Jay_Noob SSCommitted Points: 1565 More actions · Answer 2

What have you seen this scale out to?

It's funny you should ask. I'm using a modified version of it in testing right now. I've run it against about 180000 records so far. The performance has been (mostly) acceptable so far, but the list I'm splitting uses a more complicated delimiter, so I have to use PATINDEX('%[A-Z]_[A-Z]_****%') as my delimiter instead of charindex. I'm about bump the data set up to around a million (in dev).

I'll update later with some more info.

Jay_Noob SSCommitted Points: 1565 More actions · Answer 3

First run on a set with 1.3 M rows.
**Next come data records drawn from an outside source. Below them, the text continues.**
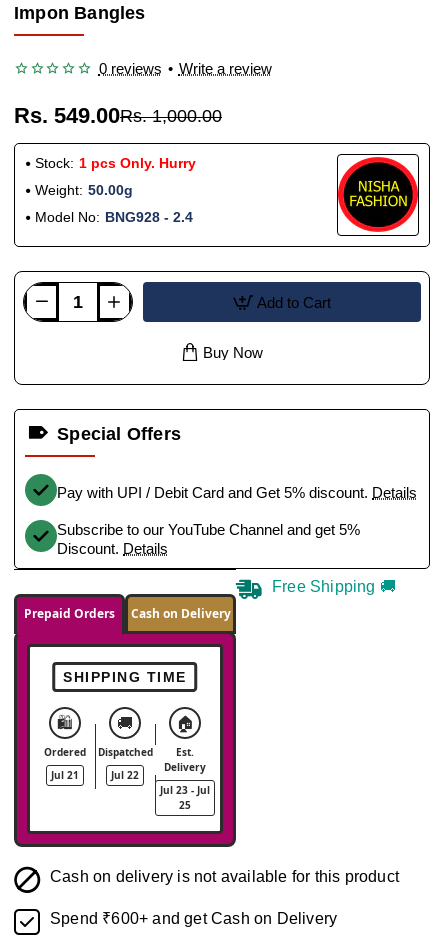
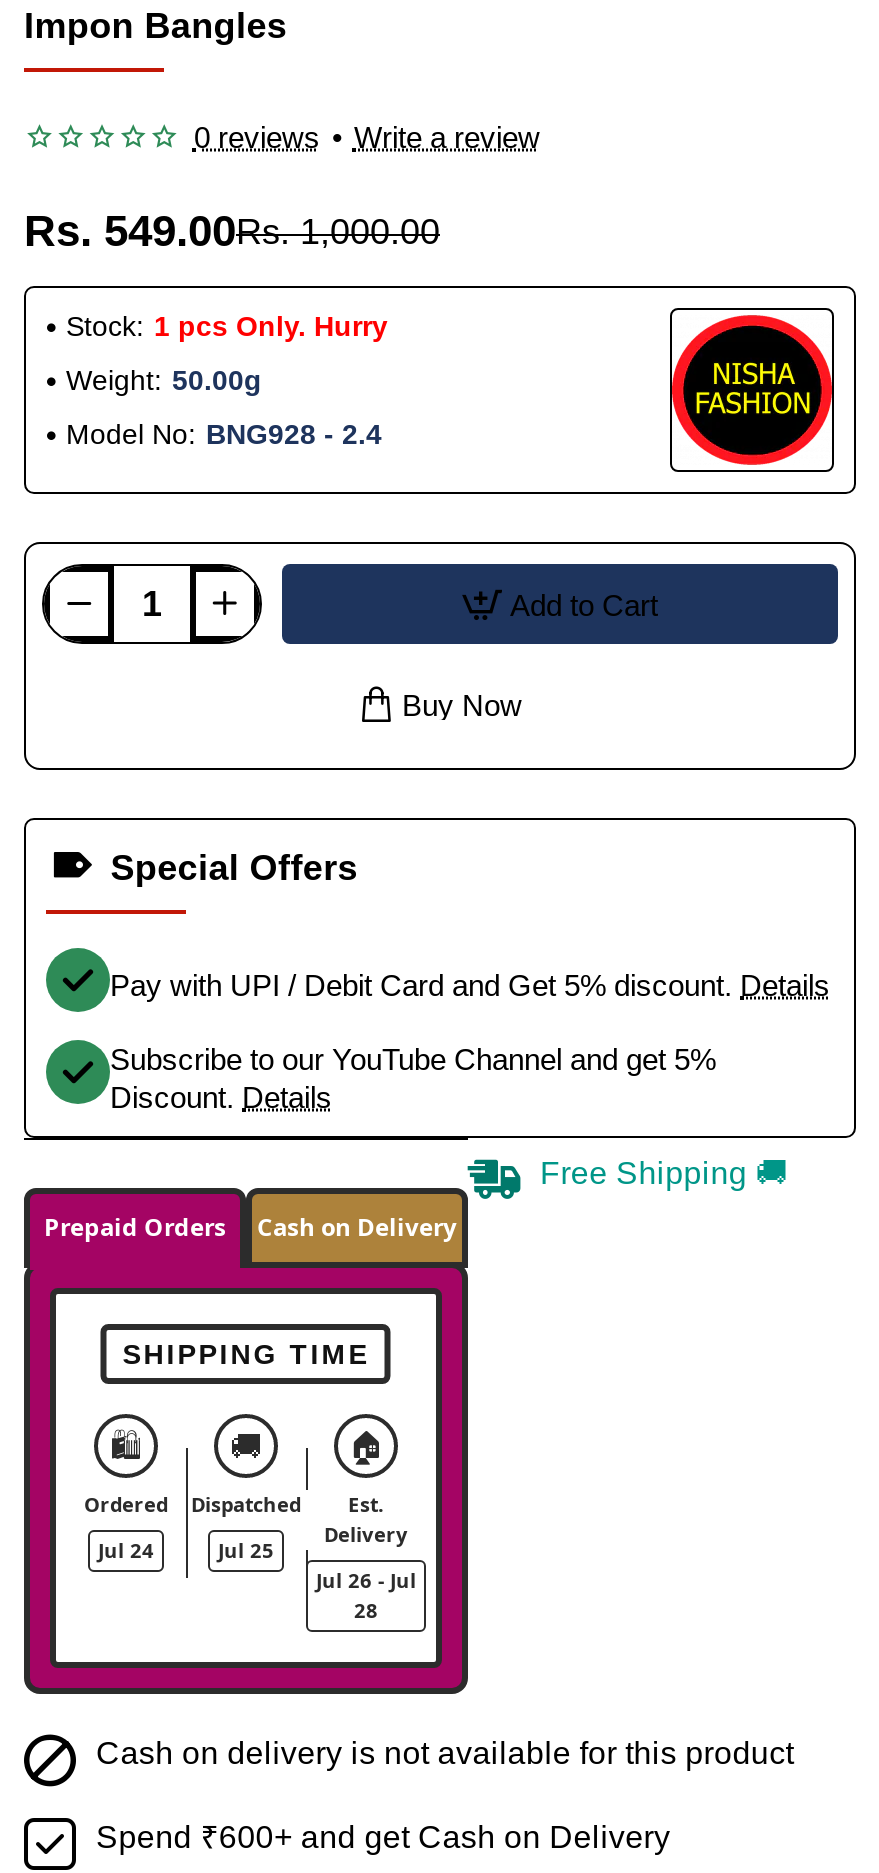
- Jul 21
+ Jul 24

- Jul 22
+ Jul 25

- Jul 23 - Jul
+ Jul 26 - Jul

- 25
+ 28
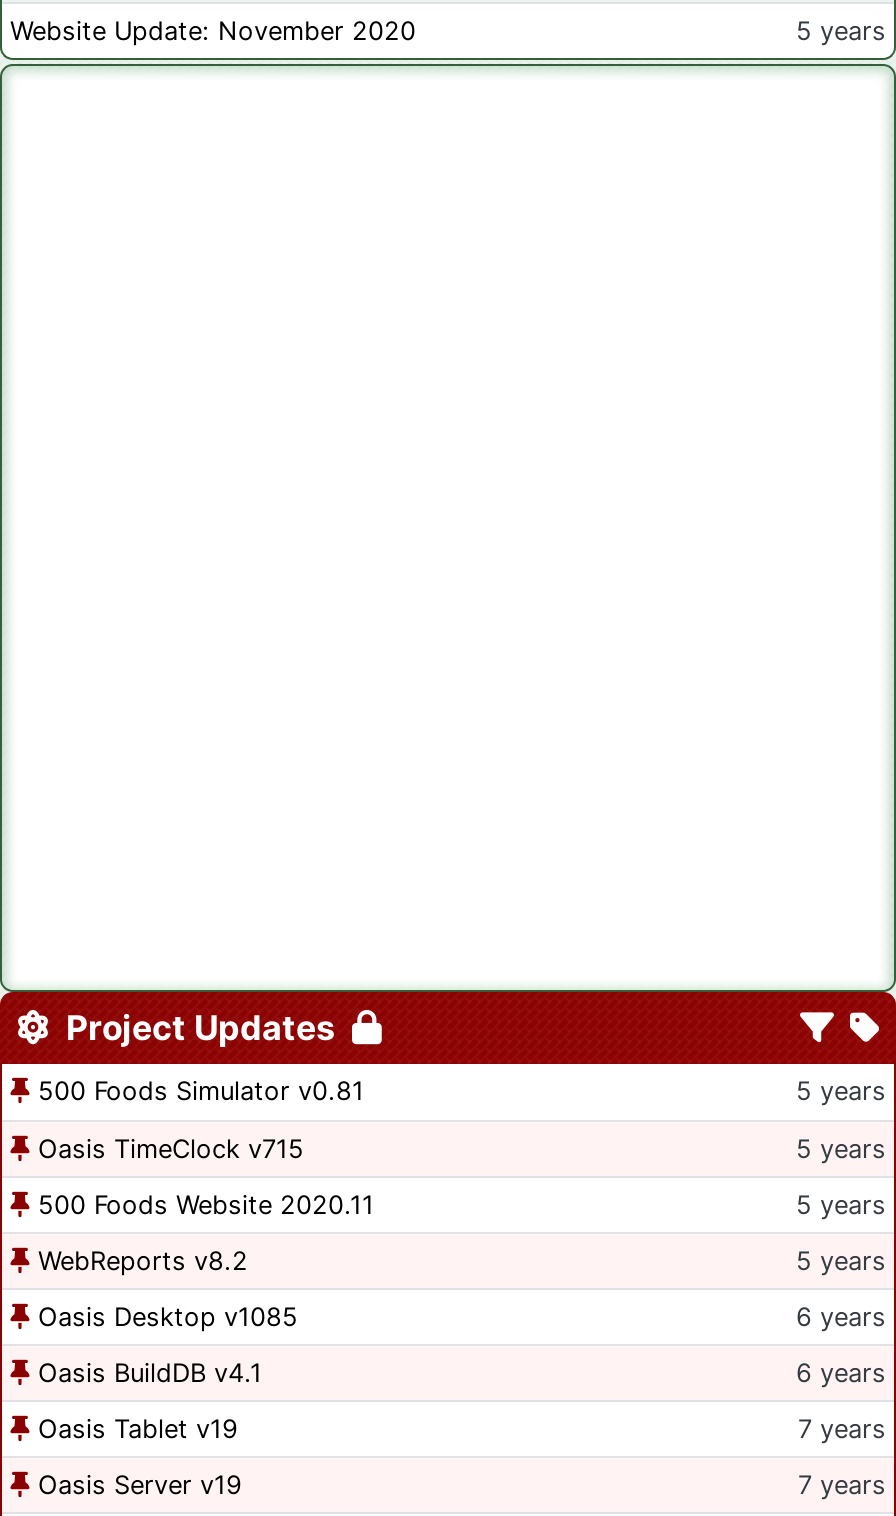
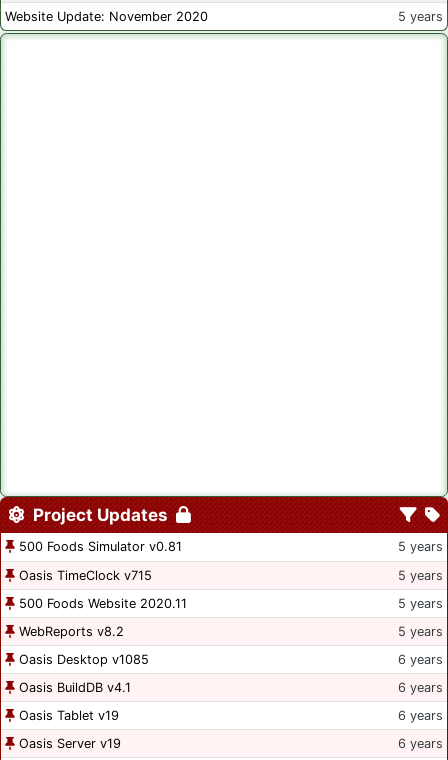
- 7 years
+ 6 years

- 7 years
+ 6 years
The result set expanded to 3.8 M rows.

I had 167323868 logical reads against my temp table, 0 physical.

Unfortunately that took 772563ms. On the plus side, the other options I've tried for splitting that dataset used a while loop and took much longer.

UPDATE

I broke the dataset up into 100000 row chunks, and I'm seeing comparable performance to CirquedeSQLeil. Running it against the whole dataset takes about 10x the logical reads as running it against 1/10th of the dataset.
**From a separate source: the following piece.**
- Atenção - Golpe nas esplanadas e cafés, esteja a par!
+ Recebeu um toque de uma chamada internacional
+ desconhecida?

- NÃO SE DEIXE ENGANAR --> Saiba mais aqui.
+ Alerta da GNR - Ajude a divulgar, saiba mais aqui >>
SQLRNNR SSC Guru Points: 281334 More actions · Answer 4

That seems to be scaling about the same as my tests.

I do like the performance gains when a specific ID can be passed though. This script could prove very handy.
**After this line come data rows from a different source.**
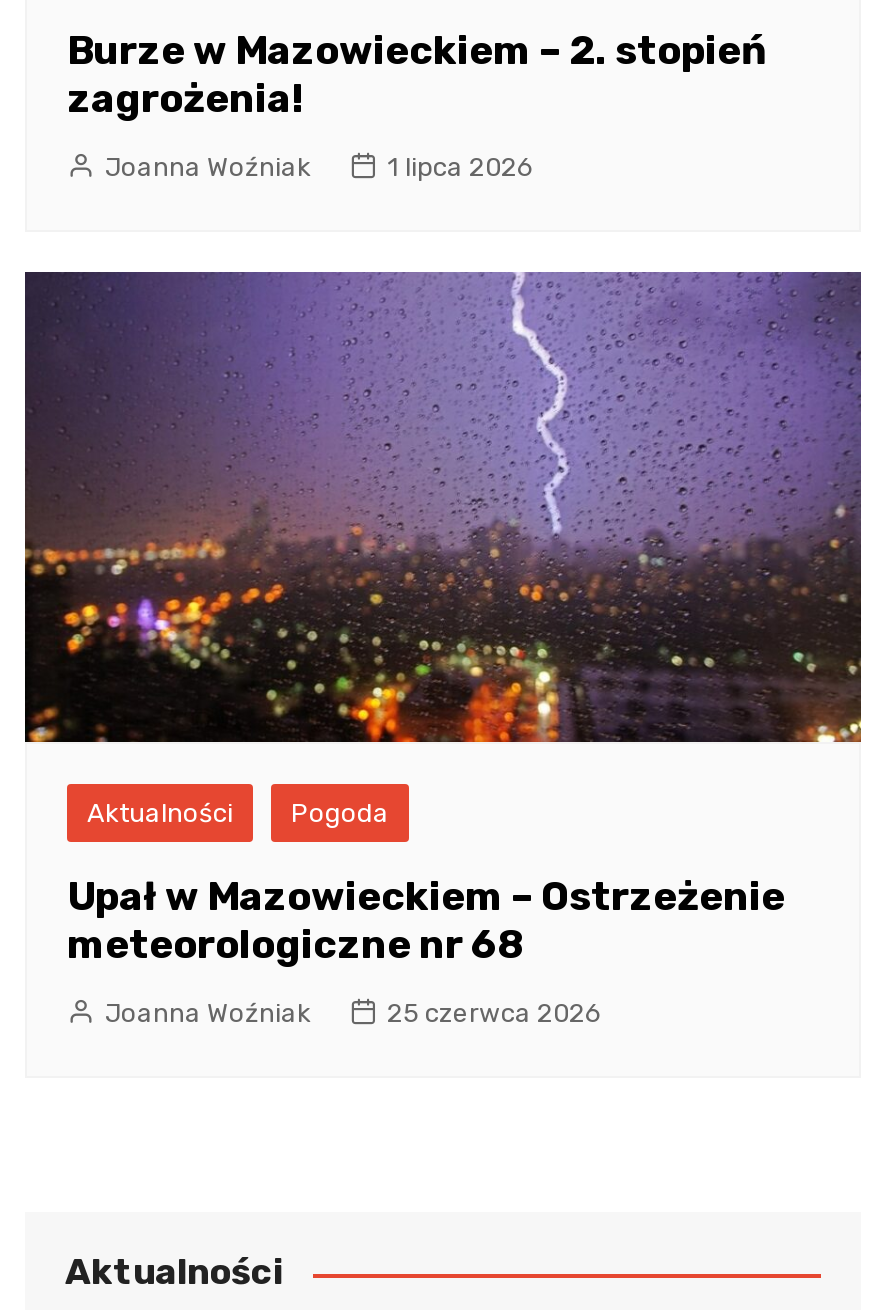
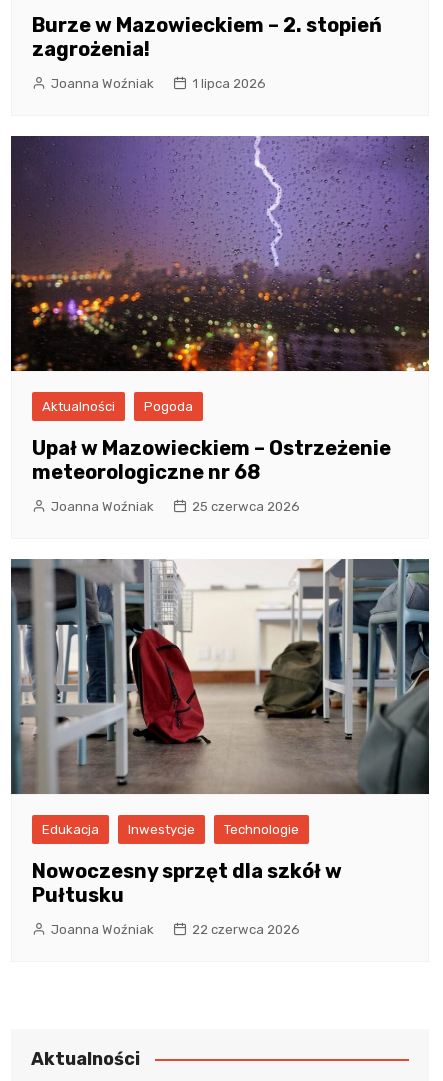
+ [image]
+ Edukacja
+ Inwestycje
+ Technologie
+ Nowoczesny sprzęt dla szkół w
+ Pułtusku
+ Joanna Woźniak
+ 22 czerwca 2026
Jason...AKA CirqueDeSQLeil
_______________________________________________
I have given a name to my pain...MCM SQL Server, MVP
SQL RNNR
Posting Performance Based Questions - Gail Shaw[/url]
Learn Extended Events

Lynn Pettis SSC Guru Points: 442467 More actions · Answer 5

Give this one a try. You may need to modify it a bit, but if you give me some sample data I can do some of the work.

USE [SandBox]

GO

/****** Object: UserDefinedFunction [dbo].[DelimitedSplit] Script Date: 12/08/2009 11:17:39 ******/

SET ANSI_NULLS ON

GO

SET QUOTED_IDENTIFIER ON

GO

CREATE function [dbo].[DelimitedSplit] (

@pString varchar(max),

@pDelimiter char(1)

)

returns table

as

return

with

a1 as (select 1 as N union all

select 1 union all

select 1),

a2 as (select

1 as N

from

a1 as a

cross join a1 as b),

a3 as (select

1 as N

from

a2 as a

cross join a2 as b),

--a4 as (select

-- 1 as N

-- from

-- a3 as a

-- cross join a2 as b),

Tally as (select top (len(@pString))

row_number() over (order by a.N) as N

from

a3 as a

cross join a2 as b),

ItemSplit(

ItemOrder,

Item

) as (

SELECT

N,

SUBSTRING(@pDelimiter + @pString + @pDelimiter,N + 1,CHARINDEX(@pDelimiter,@pDelimiter + @pString + @pDelimiter,N + 1) - N - 1)

FROM

Tally

WHERE

N < LEN(@pDelimiter + @pString + @pDelimiter)

AND SUBSTRING(@pDelimiter + @pString + @pDelimiter,N,1) = @pDelimiter --Notice how we find the delimiter

)

select

row_number() over (order by ItemOrder) as ItemID,

Item

from

ItemSplit

;

GO

Also, the reason yours doesn't scale well is the recursion. It is basically RBAR, just like those that use a WHILE loop.